* **INSTRUCTIONS TO FOLLOW**
Please repeat the data below exactly, with the pictures removed.

* **SUPPLIED INFORMATION**
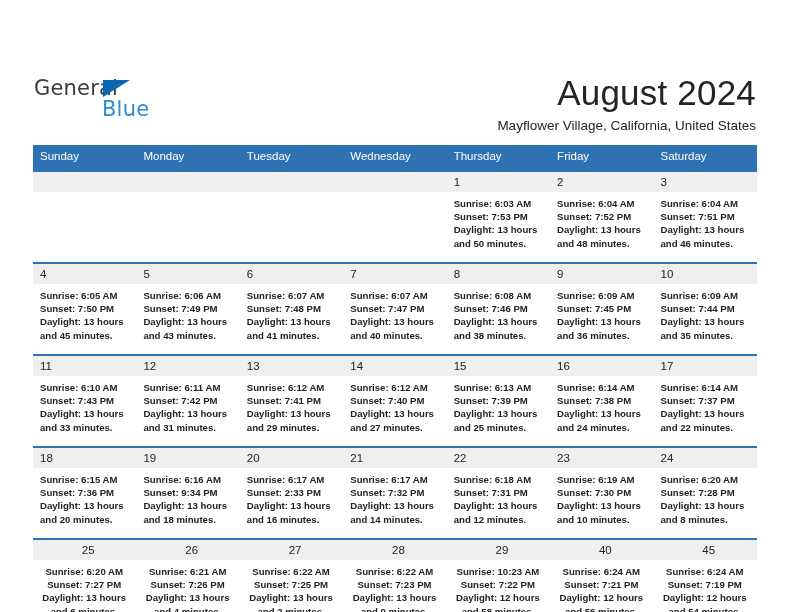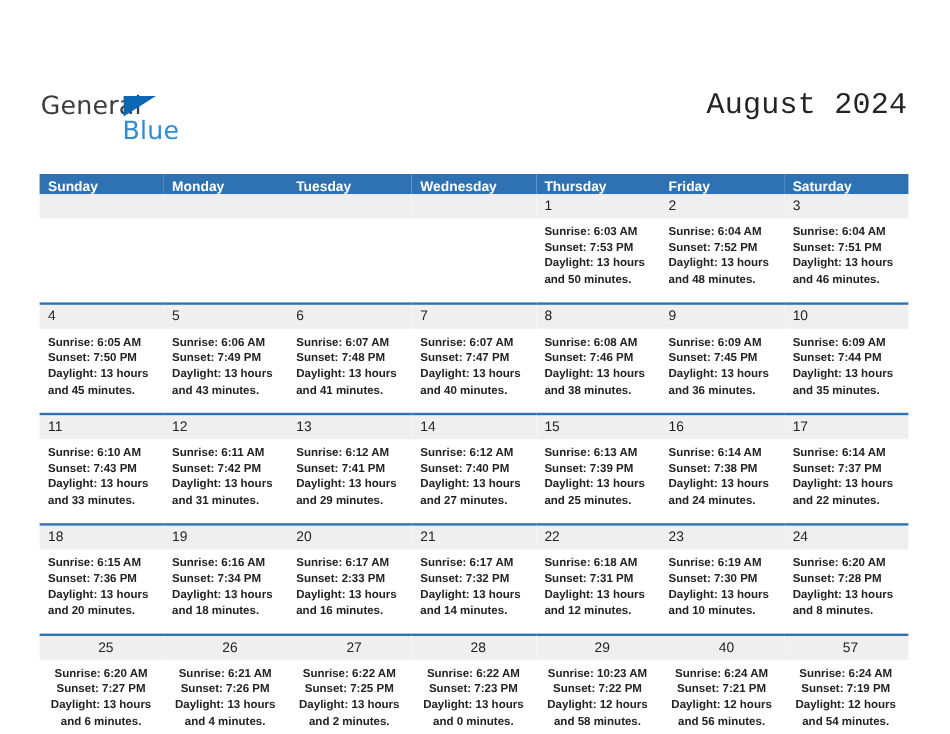"August 2024" .title { font-family: Liberation Mono, monospace -> none; font-size: 25px -> 35px }
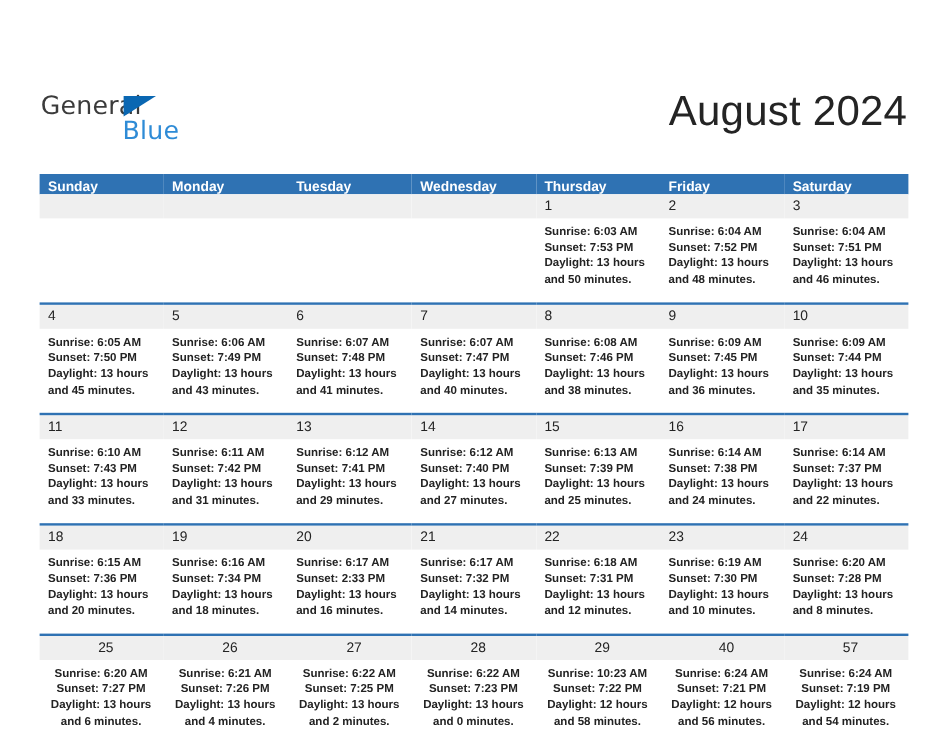"Mayflower Village, California, United" div.subtitle { html: none -> <div>Mayflower Village, California, United States</div> }
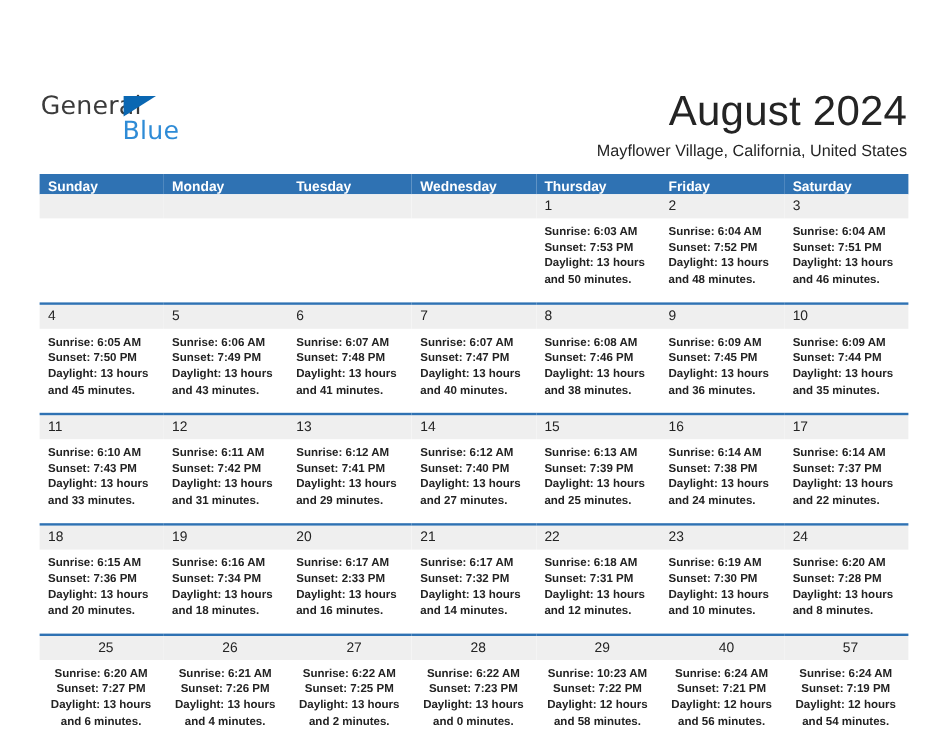"Sunday" .cal th { font-weight: 700 -> 400; padding: 5px 0 0 7px -> 5px 0 10px 7px }
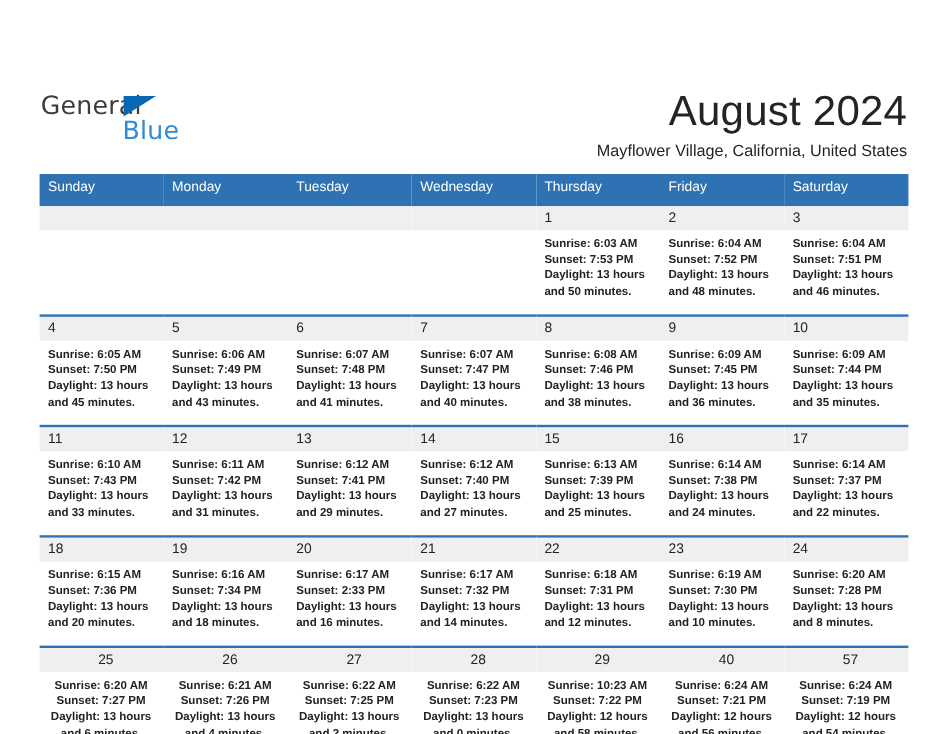"Sunset: 7:34 PM" div { text: 7:34 -> 9:34 }
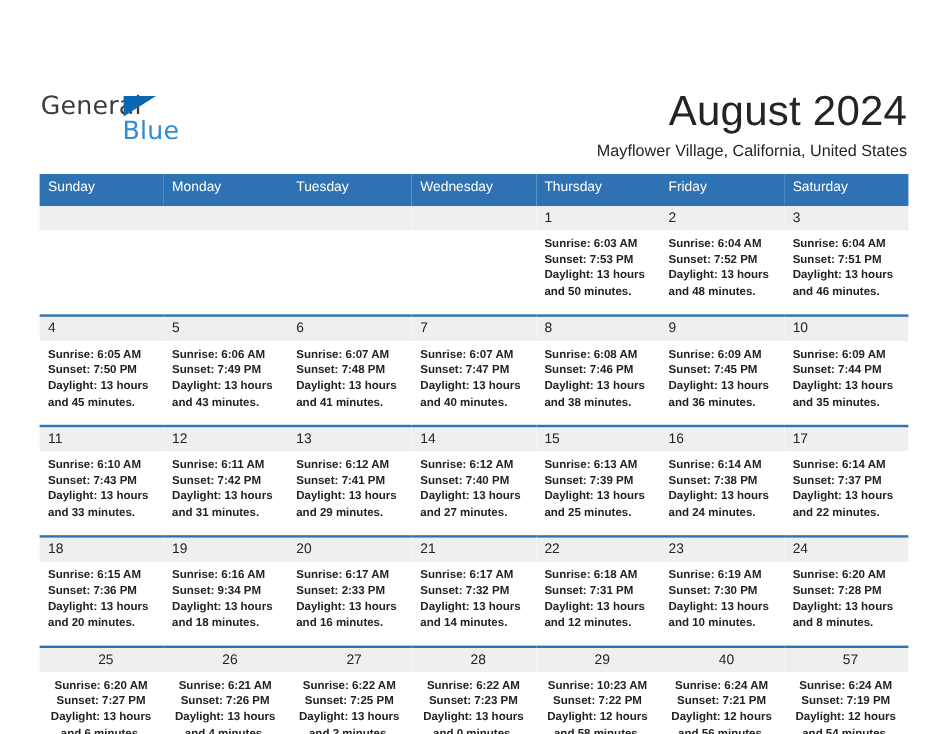"57" div.daynum { text: 57 -> 45 }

* **SOLUTION TO THE PROBLEM**
"August 2024" .title { font-family: Liberation Mono, monospace -> none; font-size: 25px -> 35px }
"Mayflower Village, California, United" div.subtitle { html: none -> <div>Mayflower Village, California, United States</div> }
"Sunday" .cal th { font-weight: 700 -> 400; padding: 5px 0 0 7px -> 5px 0 10px 7px }
"Sunset: 7:34 PM" div { text: 7:34 -> 9:34 }
"57" div.daynum { text: 57 -> 45 }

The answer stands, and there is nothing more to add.